## [Task directions]
Some lines in the entries contain the word "frames". Copy all of them.

=== Records for the task ===

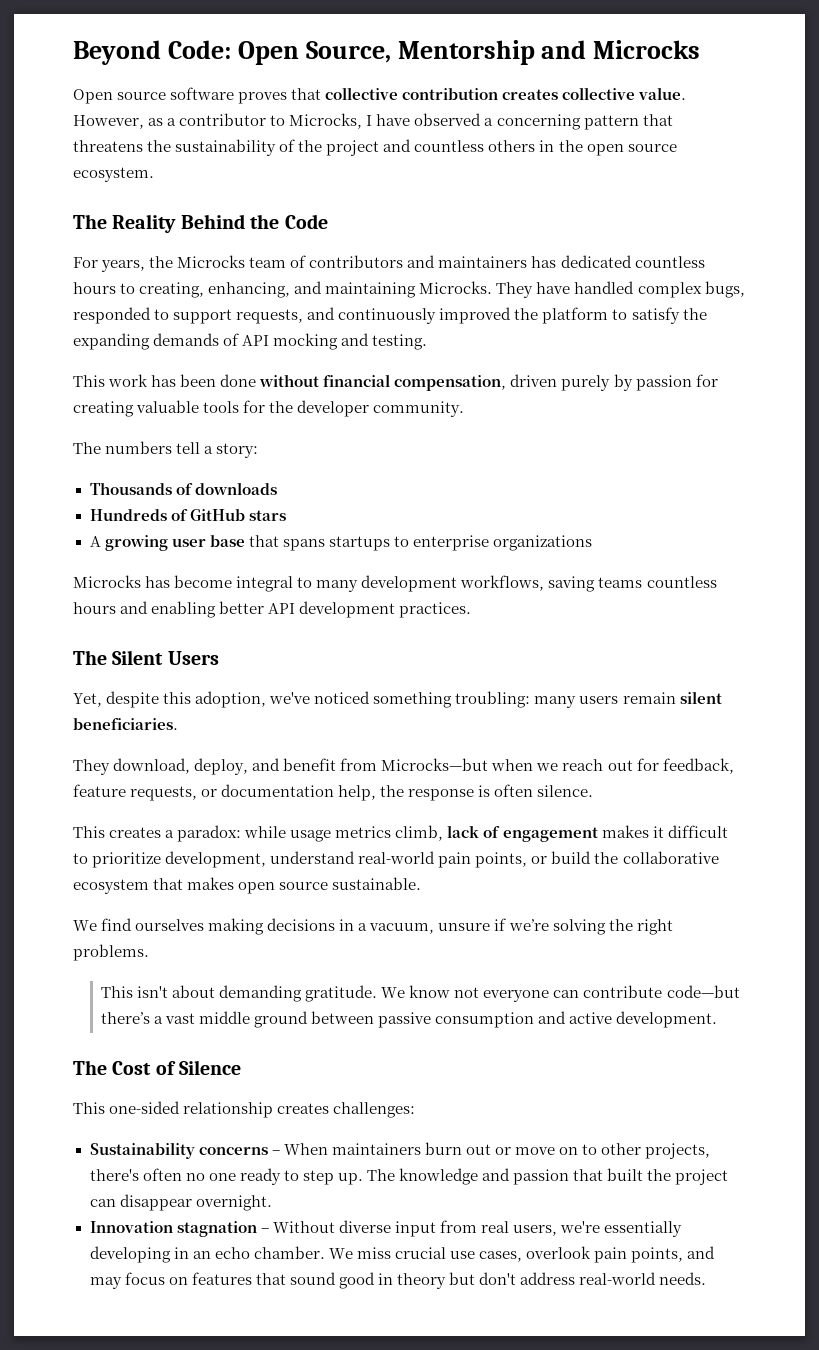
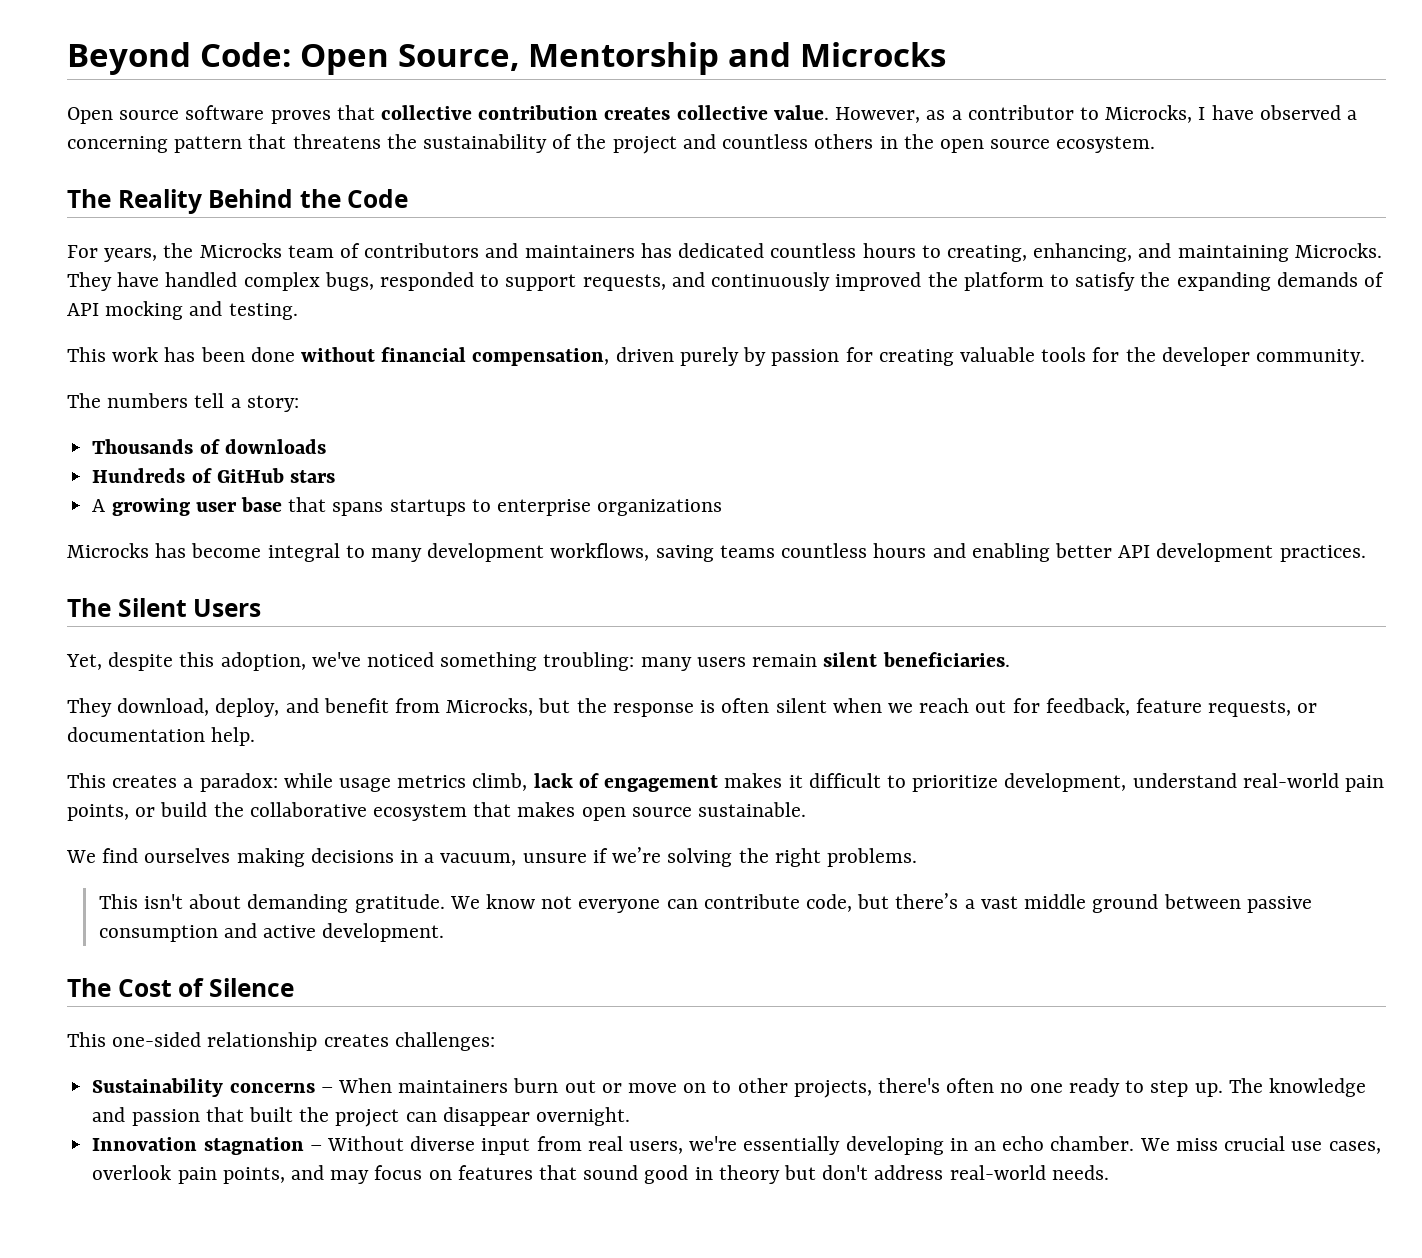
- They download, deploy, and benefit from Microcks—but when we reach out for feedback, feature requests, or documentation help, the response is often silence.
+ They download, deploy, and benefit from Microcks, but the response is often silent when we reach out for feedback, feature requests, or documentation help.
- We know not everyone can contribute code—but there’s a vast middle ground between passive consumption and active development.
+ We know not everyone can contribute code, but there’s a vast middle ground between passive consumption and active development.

===
=== Records for the task ===

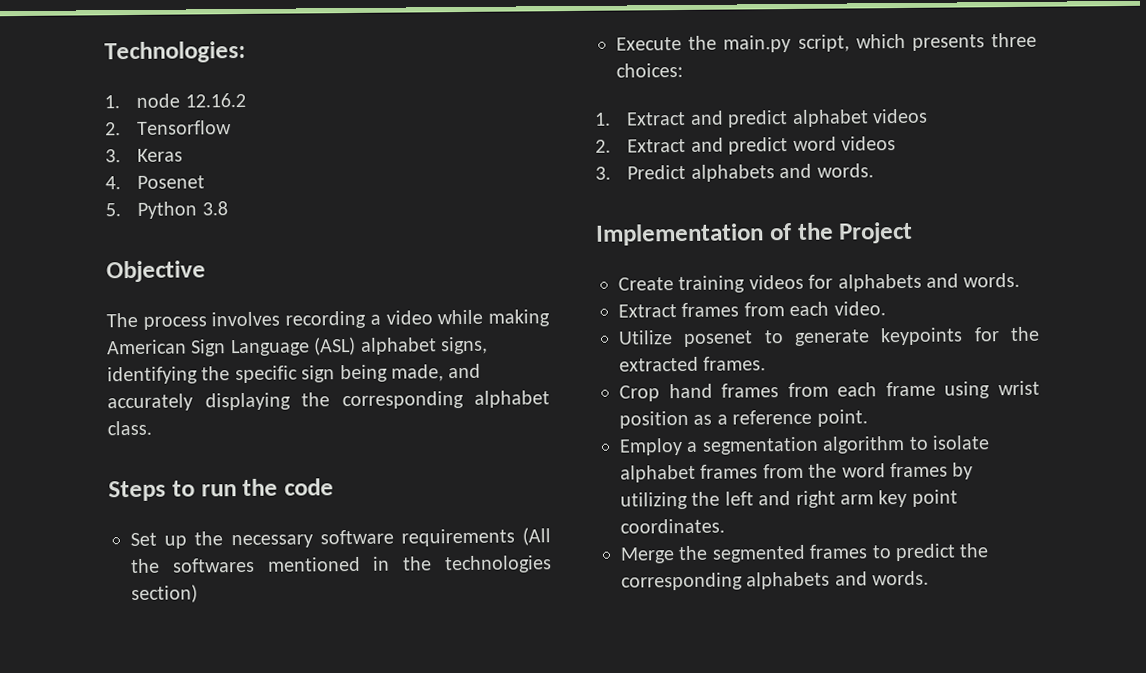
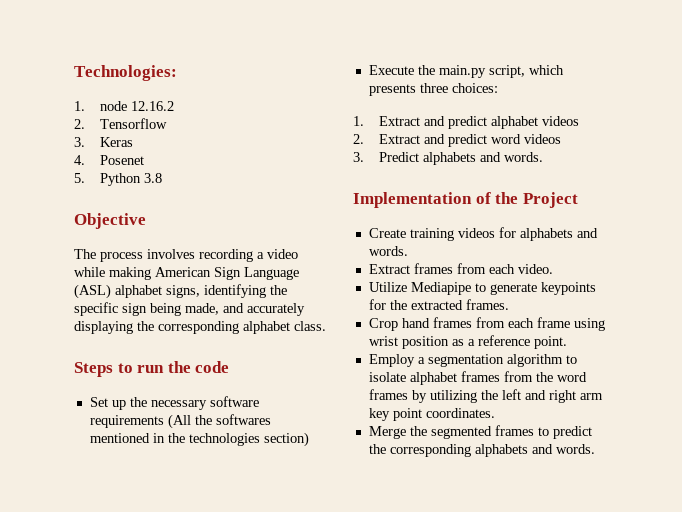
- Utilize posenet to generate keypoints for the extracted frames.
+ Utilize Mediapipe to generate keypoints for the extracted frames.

===

## [Task solution]
- Utilize posenet to generate keypoints for the extracted frames.
+ Utilize Mediapipe to generate keypoints for the extracted frames.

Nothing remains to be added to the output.